Children can experience over 400 emotions daily, including occasional feelings of jealousy and envy. While these emotions are normal, allowing them to dominate each day can have lasting effects into adulthood. Addressing jealousy and envy with healthy coping strategies fosters emotional resilience, vital for positive long-term development. A good guide to different emotions is my article on Different Emotions.
Difference Between Jealousy and Envy
Jealousy and envy are often used interchangeably, but they have distinct meanings and implications, even in the context of children.
Jealousy
Jealousy typically arises when a child fears losing something they already possess, such as attention, affection, or possessions. For example, a child might feel jealous if they see their parent spending time with another child. It is often rooted in a perceived threat to a valued relationship or possession.
Envy
Envy, on the other hand, occurs when a child desires what someone else has, whether it’s a quality, possession, or achievement. Envy doesn’t necessarily involve a fear of loss but rather a desire to have what someone else possesses. For instance, a child might feel envious if their friend receives a new toy.
Therefore, jealousy is more about protecting what one already has from perceived threats, while envy is about wanting something that someone else has. Both emotions are natural and common in children as they navigate social relationships and learn about their preferences and desires. Parents and caregivers need to help children understand and cope with these emotions healthily, fostering empathy, communication, and self-awareness.

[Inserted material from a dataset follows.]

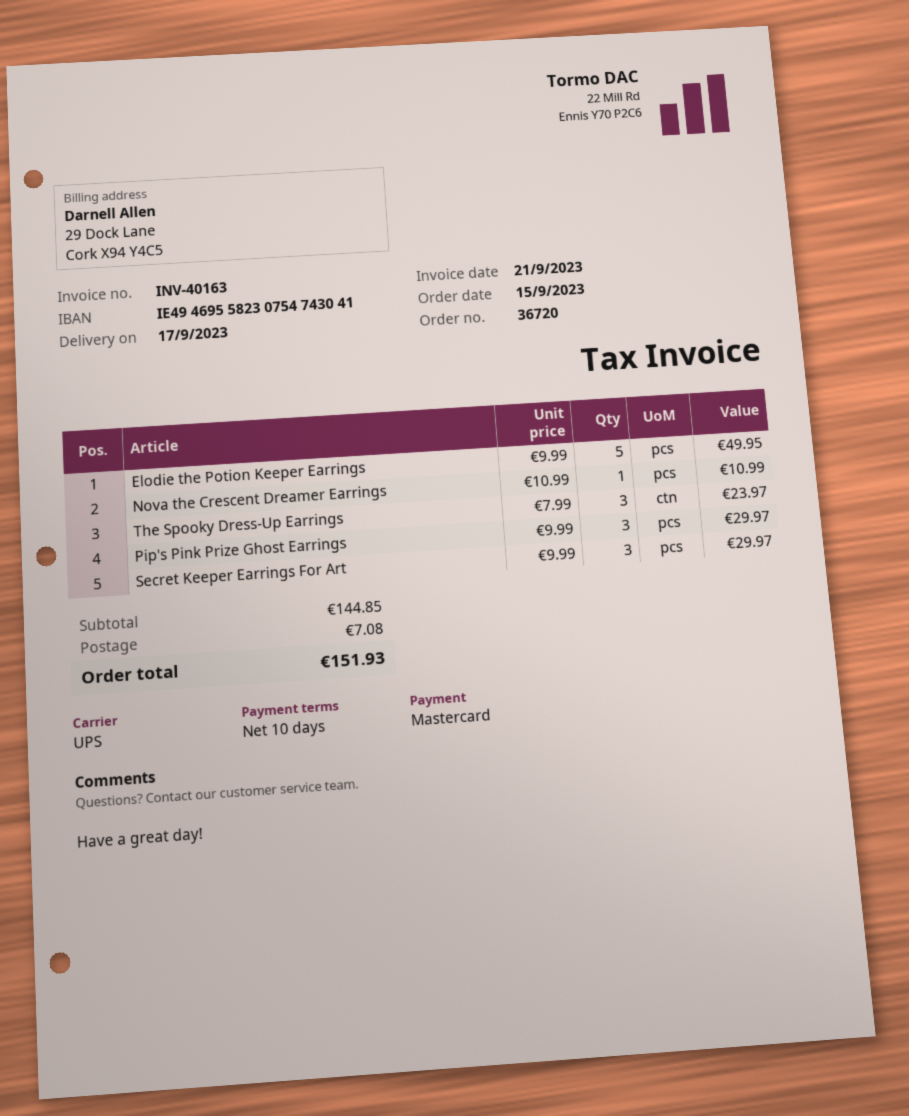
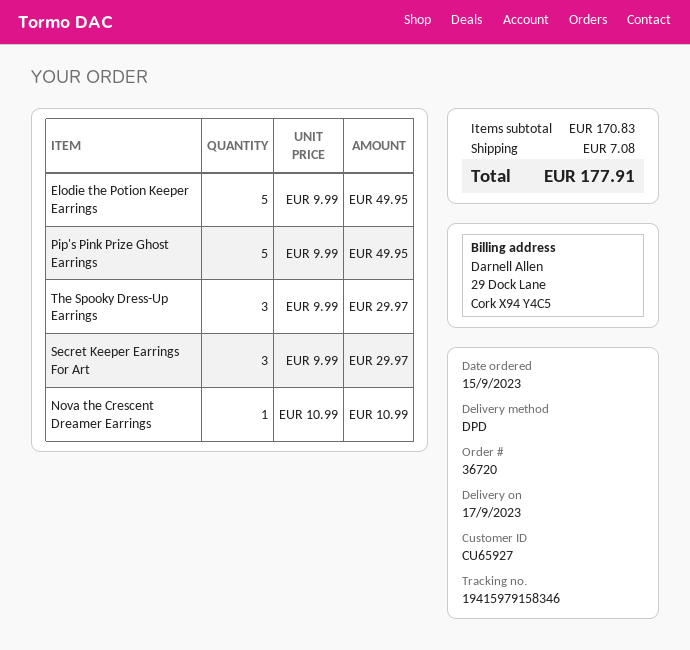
shipping method: UPS -> DPD
The Spooky Dress-Up Earrings: 3 x 7.99 = 23.97 -> 3 x 9.99 = 29.97
Pip's Pink Prize Ghost Earrings: 3 x 9.99 = 29.97 -> 5 x 9.99 = 49.95
subtotal: 144.85 -> 170.83
total: 151.93 -> 177.91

Challenges Arising from Unchecked Jealousy and Envy in Children: Impact on Development and Well-being

Allowing jealousy and envy to persist without proper guidance and intervention can lead to various problems in a child’s development and social-emotional learning.
Diminished Self-Esteem
Constant comparison with others may make a child feel inadequate, leading to a decline in self-esteem. They might perceive themselves as less worthy or capable, especially if they believe they are consistently falling short in comparison to their peers.
Strained Relationships
If jealousy is not addressed, it can strain relationships. A child who constantly feels threatened by others may struggle to form healthy friendships. This can lead to social isolation and difficulties in establishing positive connections with peers.
Unhealthy Competition
Envy, if left unchecked, can fuel unhealthy competition. Instead of viewing peers as potential collaborators or sources of inspiration, a child may become overly competitive, trying to outdo others without fostering a supportive environment.
Poor Coping Mechanisms
Children may develop maladaptive coping mechanisms in response to jealousy or envy, such as aggression, manipulation, or withdrawal. These behaviors can hinder their ability to navigate social situations effectively.

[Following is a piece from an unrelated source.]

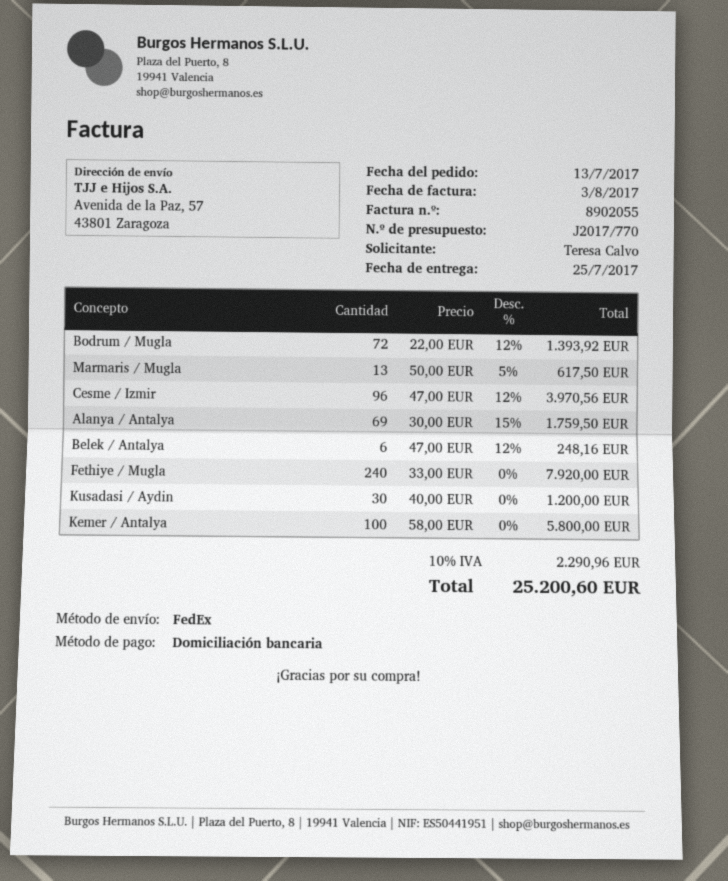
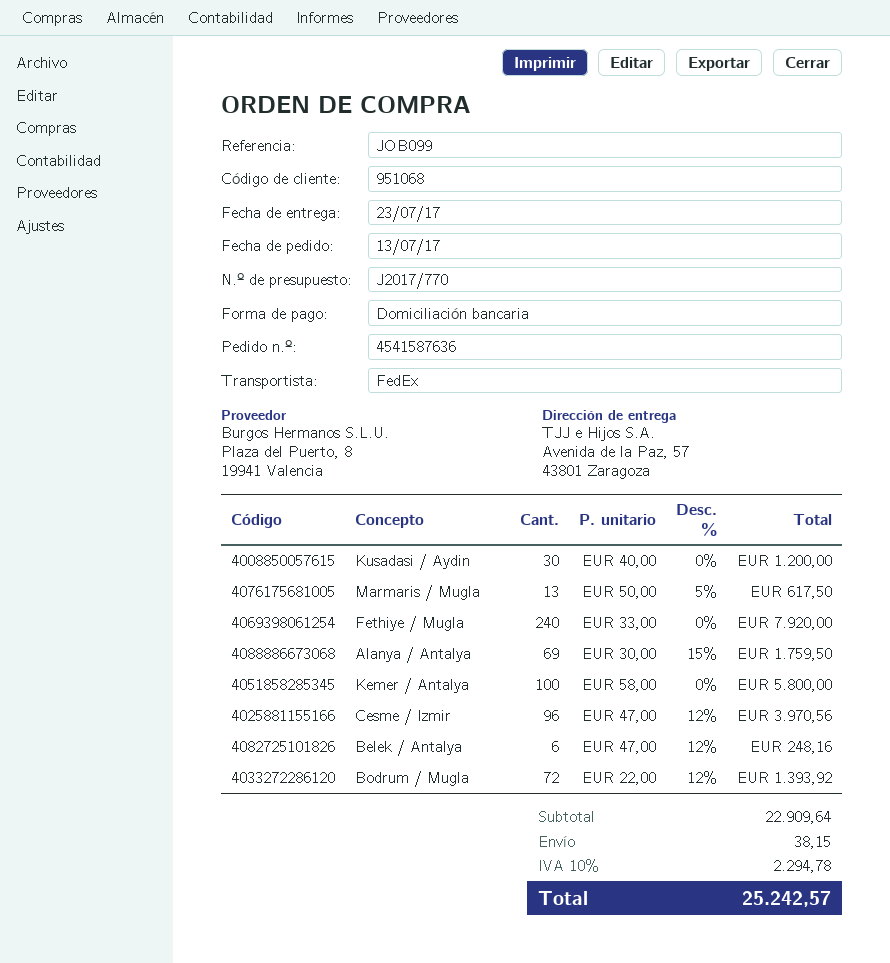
delivery date: 2017-07-25 -> 2017-07-23
shipping: none -> 38.15
tax: 10% = 2290.96 -> 10% = 2294.78
total: 25200.60 -> 25242.57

Stunted Emotional Intelligence
Failure to address jealousy and envy can impede the development of emotional intelligence. Children may struggle to understand and manage their own emotions and may have difficulty empathizing with the feelings of others.
Impact on Academic Performance
Persistent envy can lead to a preoccupation with what others have, diverting a child’s attention and energy away from their academic pursuits. This can negatively impact their focus, motivation, and overall academic performance.
Continued Negative Patterns in Adulthood
If not addressed during childhood, jealousy, and envy may become ingrained patterns of thinking and behaving that persist into adulthood. This can affect a person’s ability to form and maintain healthy relationships, both personally and professionally.
Limited Personal Growth
Jealousy and envy can create a mindset focused on external validation and comparison rather than internal growth. Children may be less likely to explore their unique strengths and talents if they are fixated on what others have.
To mitigate these issues, parents, and caregivers must foster a supportive environment that encourages positive self-esteem, teaches effective coping mechanisms, and promotes empathy and cooperation. Open communication about emotions and healthy competition can also play a significant role in addressing and preventing the negative impacts of jealousy and envy in children.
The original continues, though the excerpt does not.